Other less common nutrient deficiencies:
Some toddlers have low levels of other nutrients because they are not eating well. Low intakes of vitamin B6, folic acid, calcium and zinc as well as iron are not uncommon in toddlers. If a toddler has generally poor eating habits it's wise to consider a multi vitamin and mineral supplement formulated for the under 5s.
Some toddlers don't eat enough fibre rich foods like fruits and vegetables or whole grain cereals. A diet low in fibre can cause constipation. You mustn't over load toddlers with high fibre food though, otherwise they become too full and can go off their food. As always it's all about balance. If a toddler eats a low fibre cereal at breakfast they can have some whole grain pasta at lunch or a sandwich made with a mix of white and whole meal bread at tea time. Keep a mixture of whole grain cereal foods and refined (white) cereal foods and serve a variety. Vegetables and pulses can be added to sauces, soups and gravies to increase the fibre content and try to serve fruit as part of desserts more often.
Omega 3 fats:
Diets have changed to contain more omega 6 fats and less omega 3 fats- this is partly because we all eat more omega 6 rich vegetable oils and spreads - a good thing to reduce saturated fat intake. However to balance the increase in omega 6 fats children need to increase their intake of omega 3 fats- the best source of omega 3 fats is oily fish like salmon, mackerel, sardines pilchards and trout.
Ideally toddlers need to eat at least two servings of fish per week- one serving can be from white fish or canned tuna (canned tuna doesn't count as an oily fish) the other serving should be from oily fish.
Choosing the right oils can help increase omega 3 fats too. Olive oil and soya oil for dressings and rapeseed oil for cooking gives a good balance of omega 3 and 6 fats. Pure vegetable oil is usually (but not always) rapeseed oil. For toddlers who do not eat any fish a toddler's omega 3 supplement may be necessary to balance their intake of fats.
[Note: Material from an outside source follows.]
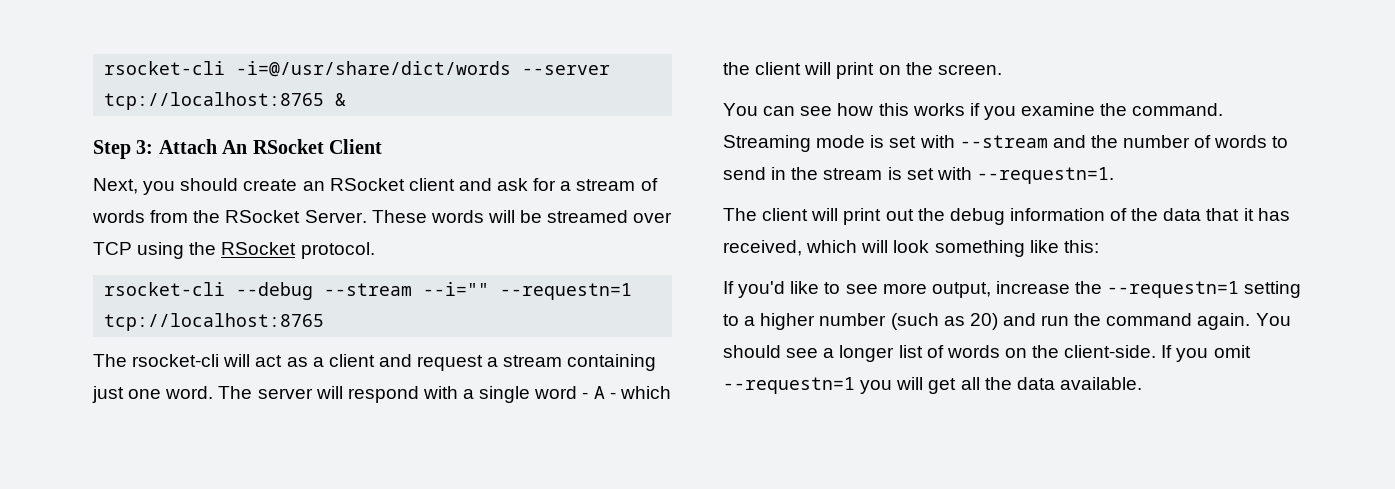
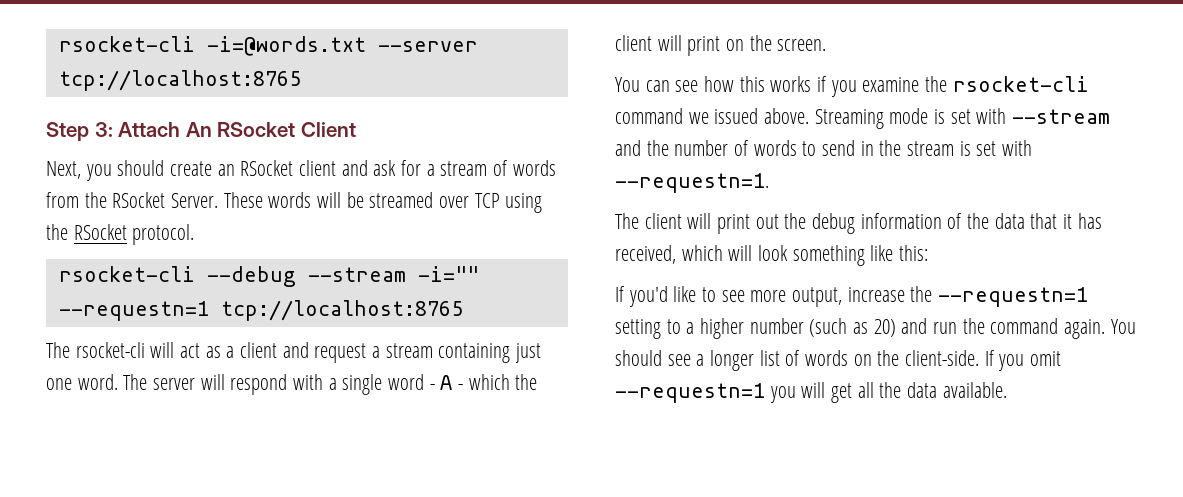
[104,61,512,77] rsocket-cli -i=@/usr/share/dict/words -> [58,36,366,56] rsocket-cli -i=@words.txt
[335,93,347,106] & -> (301, 80) none
[423,282,490,296] --i="" -> [417,266,479,282] -i=""
[1132,103,1224,116] command. -> [952,76,1089,92] [615,108,810,124] rsocket-cli command we issued above.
At Grub4Life we applaud any initiative which focuses attention on toddlers diets- but there's more to consider here than simply increasing the provision of free vitamins. The early years is a critical time for laying down the foundations of lifelong dietary habits and health. Nutrition supplements have an essential part to play in our children's health and well-being- but unless parents are educated to make sure their children receive them we could just be burying our head in the sand.